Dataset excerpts
--- START ---

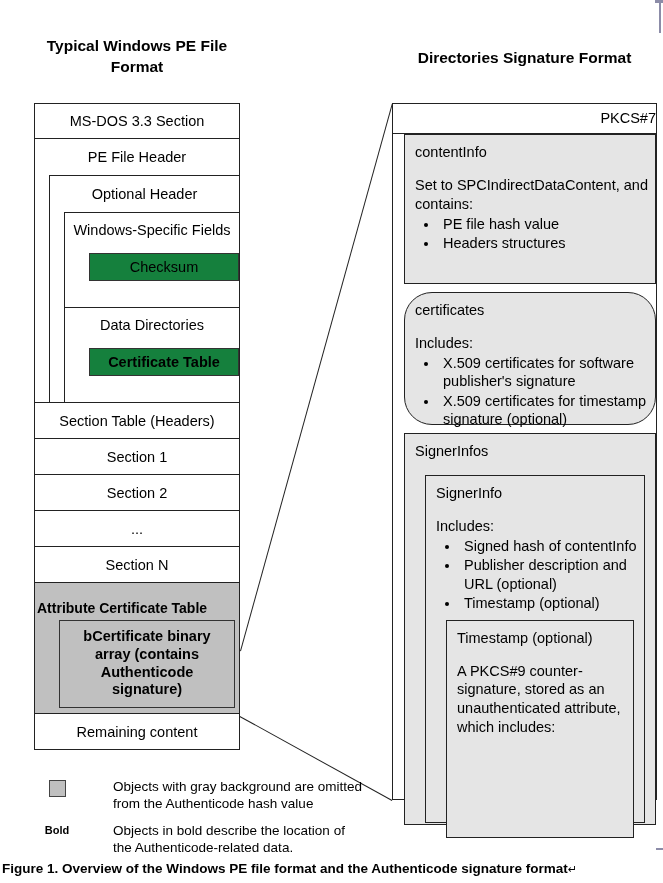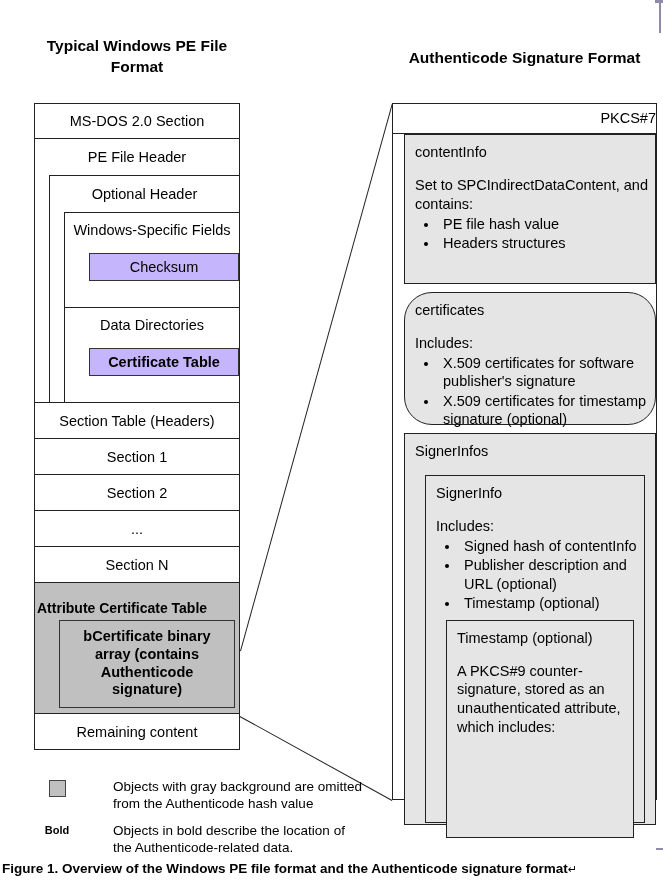--- a/index.html
+++ b/index.html
@@ -220,7 +220,7 @@
 
 <div id="heading-left" class="col-heading">Typical Windows PE File Format</div>
 
-<div id="heading-right" class="col-heading">Authenticode Signature Format</div>
+<div id="heading-right" class="col-heading">Directories Signature Format</div>
 
 <div id="pe-stack">
 

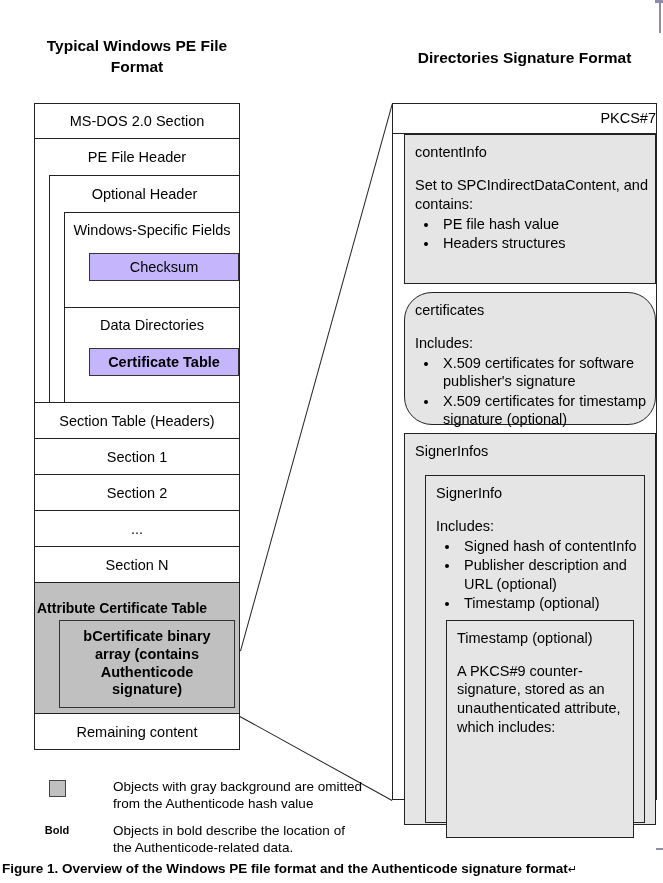--- a/index.html
+++ b/index.html
@@ -225,7 +225,7 @@
 <div id="pe-stack">
 
   <div class="box pe-row">
-    <div class="center-label">MS-DOS 2.0 Section</div>
+    <div class="center-label">MS-DOS 3.3 Section</div>
   </div>
 
   <div class="box" style="border-top:none;">

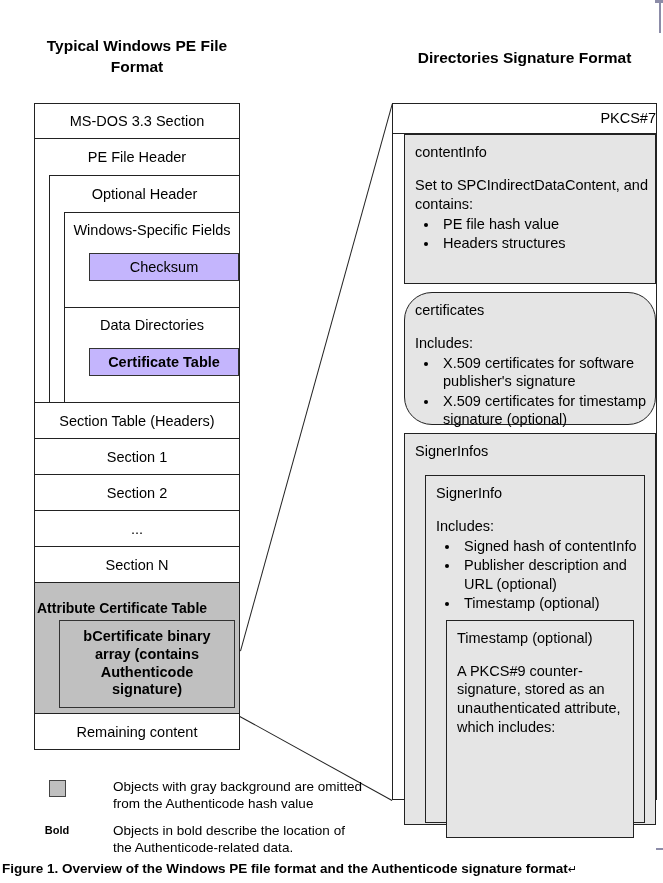--- a/index.html
+++ b/index.html
@@ -73,7 +73,7 @@
   .sub-row:first-child { border-top: none; }
 
   .gray-inset {
-    background: #c4b5fd;
+    background: #15803d;
     border: 1px solid #333333;
     box-sizing: border-box;
     margin: 6px 0 6px 24px;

--- END ---

▶ **What the task asks**: Transcribe the lines above exactly, setting aside any picture among them.

▶ **Expected answer**:
--- a/index.html
+++ b/index.html
@@ -220,7 +220,7 @@
 
 <div id="heading-left" class="col-heading">Typical Windows PE File Format</div>
 
-<div id="heading-right" class="col-heading">Authenticode Signature Format</div>
+<div id="heading-right" class="col-heading">Directories Signature Format</div>
 
 <div id="pe-stack">
 

--- a/index.html
+++ b/index.html
@@ -225,7 +225,7 @@
 <div id="pe-stack">
 
   <div class="box pe-row">
-    <div class="center-label">MS-DOS 2.0 Section</div>
+    <div class="center-label">MS-DOS 3.3 Section</div>
   </div>
 
   <div class="box" style="border-top:none;">

--- a/index.html
+++ b/index.html
@@ -73,7 +73,7 @@
   .sub-row:first-child { border-top: none; }
 
   .gray-inset {
-    background: #c4b5fd;
+    background: #15803d;
     border: 1px solid #333333;
     box-sizing: border-box;
     margin: 6px 0 6px 24px;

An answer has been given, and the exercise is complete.